## Work order
Each entry below is to be given again word for word, with no pictures.

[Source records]

++++

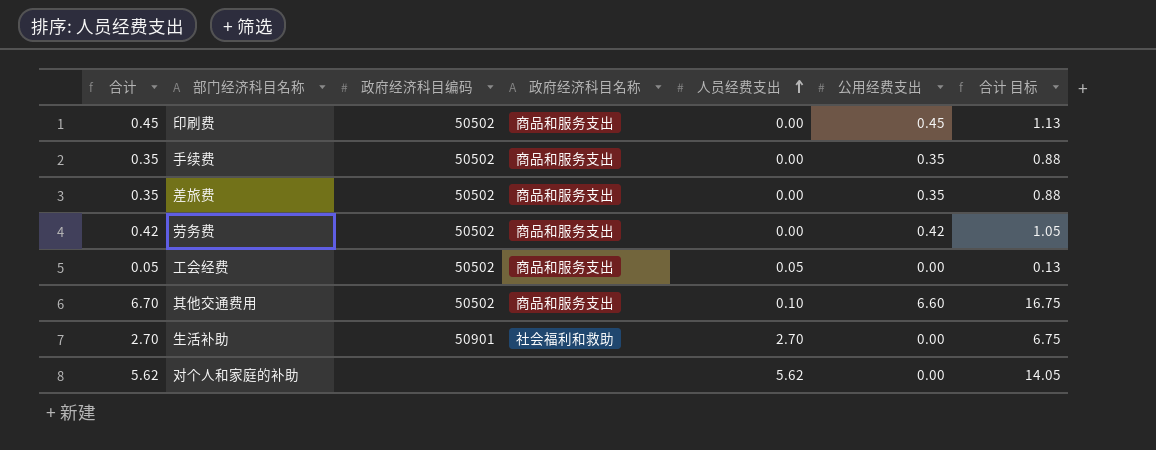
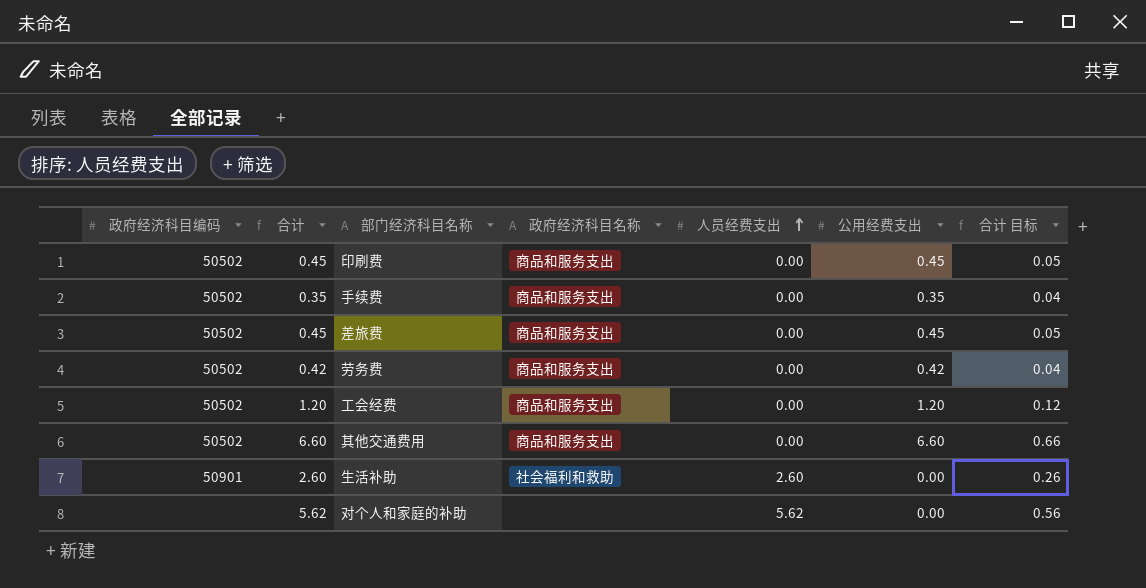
column 政府经济科目编码 | position: 3 -> 1
column 合计 目标 | formula: [合计] * 2.5 -> [合计] * 0.1
差旅费 | 合计: 0.35 -> 0.45
差旅费 | 公用经费支出: 0.35 -> 0.45
工会经费 | 合计: 0.05 -> 1.20
工会经费 | 人员经费支出: 0.05 -> 0.00
工会经费 | 公用经费支出: 0.00 -> 1.20
其他交通费用 | 合计: 6.70 -> 6.60
其他交通费用 | 人员经费支出: 0.10 -> 0.00
生活补助 | 合计: 2.70 -> 2.60
生活补助 | 人员经费支出: 2.70 -> 2.60

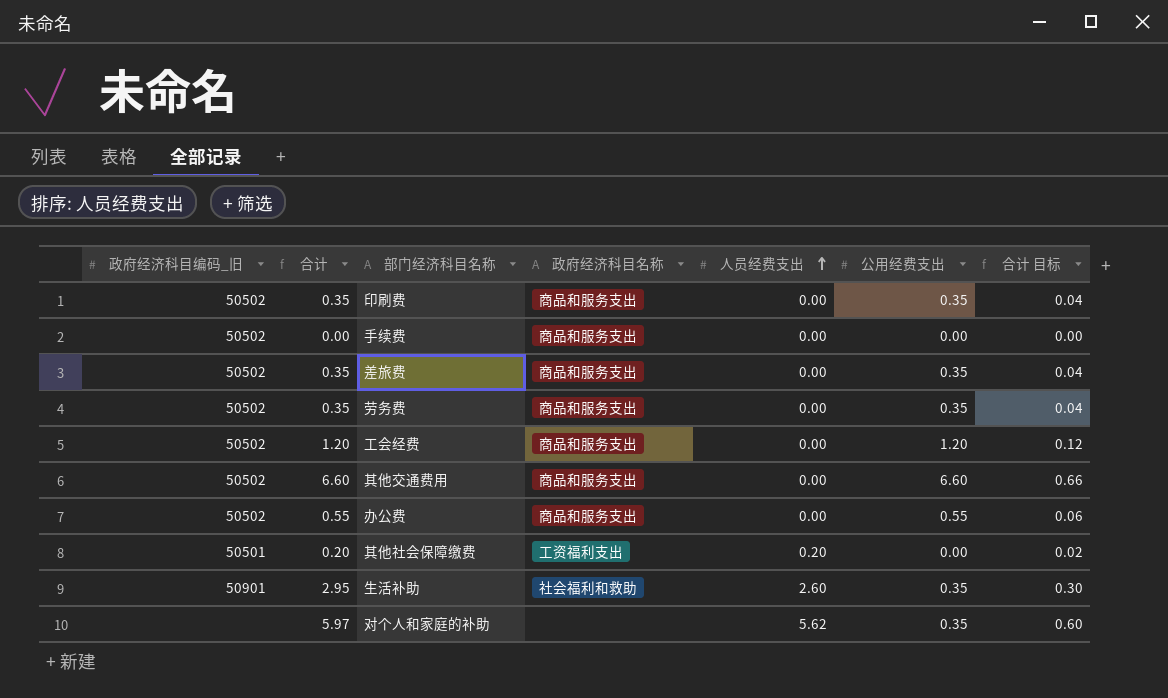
column name: 政府经济科目编码 -> 政府经济科目编码_旧
印刷费 | 合计: 0.45 -> 0.35
印刷费 | 公用经费支出: 0.45 -> 0.35
印刷费 | 合计 目标: 0.05 -> 0.04
手续费 | 合计: 0.35 -> 0.00
手续费 | 公用经费支出: 0.35 -> 0.00
手续费 | 合计 目标: 0.04 -> 0.00
差旅费 | 合计: 0.45 -> 0.35
差旅费 | 公用经费支出: 0.45 -> 0.35
差旅费 | 合计 目标: 0.05 -> 0.04
劳务费 | 合计: 0.42 -> 0.35
劳务费 | 公用经费支出: 0.42 -> 0.35
row 办公费: none -> 50502 | 0.55 | 商品和服务支出 | 0.00 | 0.55 | 0.06
row 其他社会保障缴费: none -> 50501 | 0.20 | 工资福利支出 | 0.20 | 0.00 | 0.02
生活补助 | 合计: 2.60 -> 2.95
生活补助 | 公用经费支出: 0.00 -> 0.35
生活补助 | 合计 目标: 0.26 -> 0.30
对个人和家庭的补助 | 合计: 5.62 -> 5.97
对个人和家庭的补助 | 公用经费支出: 0.00 -> 0.35
对个人和家庭的补助 | 合计 目标: 0.56 -> 0.60

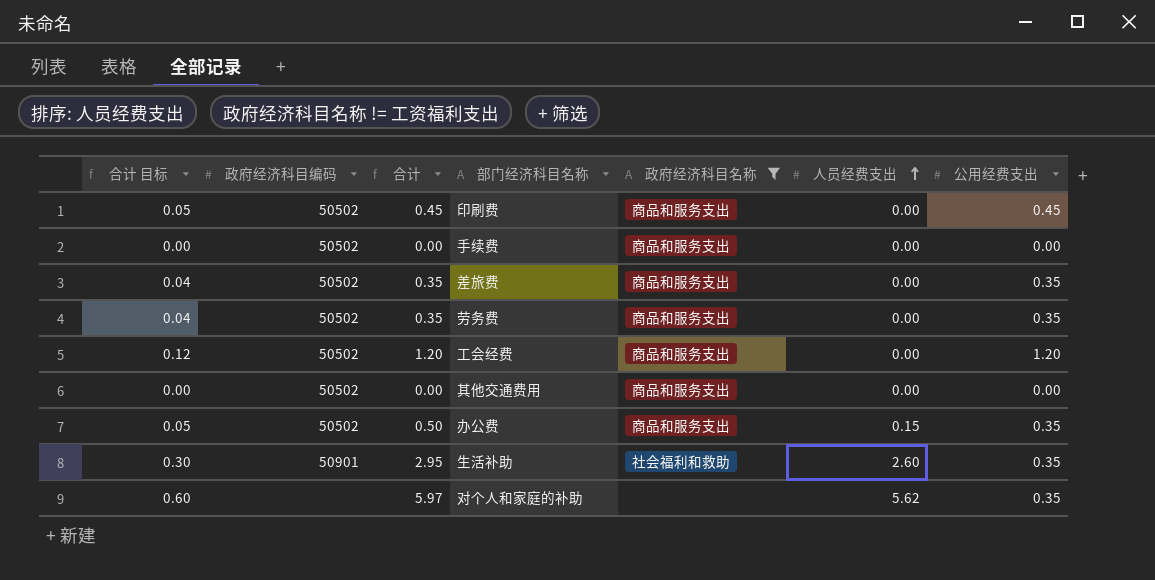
filter: none -> 政府经济科目名称 != 工资福利支出
column 合计 目标 | position: 7 -> 1
column name: 政府经济科目编码_旧 -> 政府经济科目编码
印刷费 | 合计 目标: 0.04 -> 0.05
印刷费 | 合计: 0.35 -> 0.45
印刷费 | 公用经费支出: 0.35 -> 0.45
其他交通费用 | 合计 目标: 0.66 -> 0.00
其他交通费用 | 合计: 6.60 -> 0.00
其他交通费用 | 公用经费支出: 6.60 -> 0.00
办公费 | 合计 目标: 0.06 -> 0.05
办公费 | 合计: 0.55 -> 0.50
办公费 | 人员经费支出: 0.00 -> 0.15
办公费 | 公用经费支出: 0.55 -> 0.35

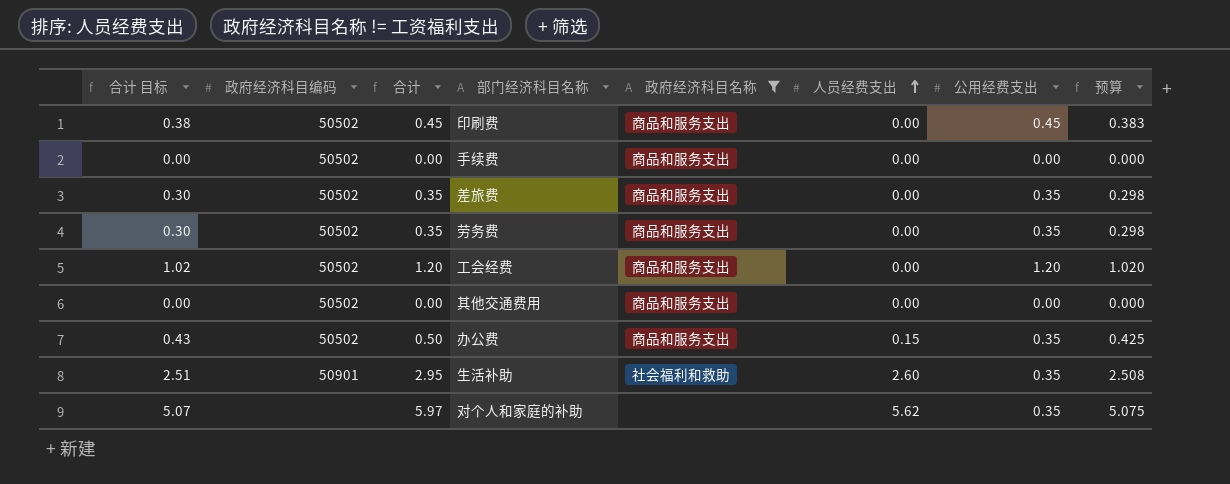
column 合计 目标 | formula: [合计] * 0.1 -> [合计] * 0.85
column 预算 | formula: none -> [合计] * 0.85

++++

## Response below
column 政府经济科目编码 | position: 3 -> 1
column 合计 目标 | formula: [合计] * 2.5 -> [合计] * 0.1
差旅费 | 合计: 0.35 -> 0.45
差旅费 | 公用经费支出: 0.35 -> 0.45
工会经费 | 合计: 0.05 -> 1.20
工会经费 | 人员经费支出: 0.05 -> 0.00
工会经费 | 公用经费支出: 0.00 -> 1.20
其他交通费用 | 合计: 6.70 -> 6.60
其他交通费用 | 人员经费支出: 0.10 -> 0.00
生活补助 | 合计: 2.70 -> 2.60
生活补助 | 人员经费支出: 2.70 -> 2.60

column name: 政府经济科目编码 -> 政府经济科目编码_旧
印刷费 | 合计: 0.45 -> 0.35
印刷费 | 公用经费支出: 0.45 -> 0.35
印刷费 | 合计 目标: 0.05 -> 0.04
手续费 | 合计: 0.35 -> 0.00
手续费 | 公用经费支出: 0.35 -> 0.00
手续费 | 合计 目标: 0.04 -> 0.00
差旅费 | 合计: 0.45 -> 0.35
差旅费 | 公用经费支出: 0.45 -> 0.35
差旅费 | 合计 目标: 0.05 -> 0.04
劳务费 | 合计: 0.42 -> 0.35
劳务费 | 公用经费支出: 0.42 -> 0.35
row 办公费: none -> 50502 | 0.55 | 商品和服务支出 | 0.00 | 0.55 | 0.06
row 其他社会保障缴费: none -> 50501 | 0.20 | 工资福利支出 | 0.20 | 0.00 | 0.02
生活补助 | 合计: 2.60 -> 2.95
生活补助 | 公用经费支出: 0.00 -> 0.35
生活补助 | 合计 目标: 0.26 -> 0.30
对个人和家庭的补助 | 合计: 5.62 -> 5.97
对个人和家庭的补助 | 公用经费支出: 0.00 -> 0.35
对个人和家庭的补助 | 合计 目标: 0.56 -> 0.60

filter: none -> 政府经济科目名称 != 工资福利支出
column 合计 目标 | position: 7 -> 1
column name: 政府经济科目编码_旧 -> 政府经济科目编码
印刷费 | 合计 目标: 0.04 -> 0.05
印刷费 | 合计: 0.35 -> 0.45
印刷费 | 公用经费支出: 0.35 -> 0.45
其他交通费用 | 合计 目标: 0.66 -> 0.00
其他交通费用 | 合计: 6.60 -> 0.00
其他交通费用 | 公用经费支出: 6.60 -> 0.00
办公费 | 合计 目标: 0.06 -> 0.05
办公费 | 合计: 0.55 -> 0.50
办公费 | 人员经费支出: 0.00 -> 0.15
办公费 | 公用经费支出: 0.55 -> 0.35

column 合计 目标 | formula: [合计] * 0.1 -> [合计] * 0.85
column 预算 | formula: none -> [合计] * 0.85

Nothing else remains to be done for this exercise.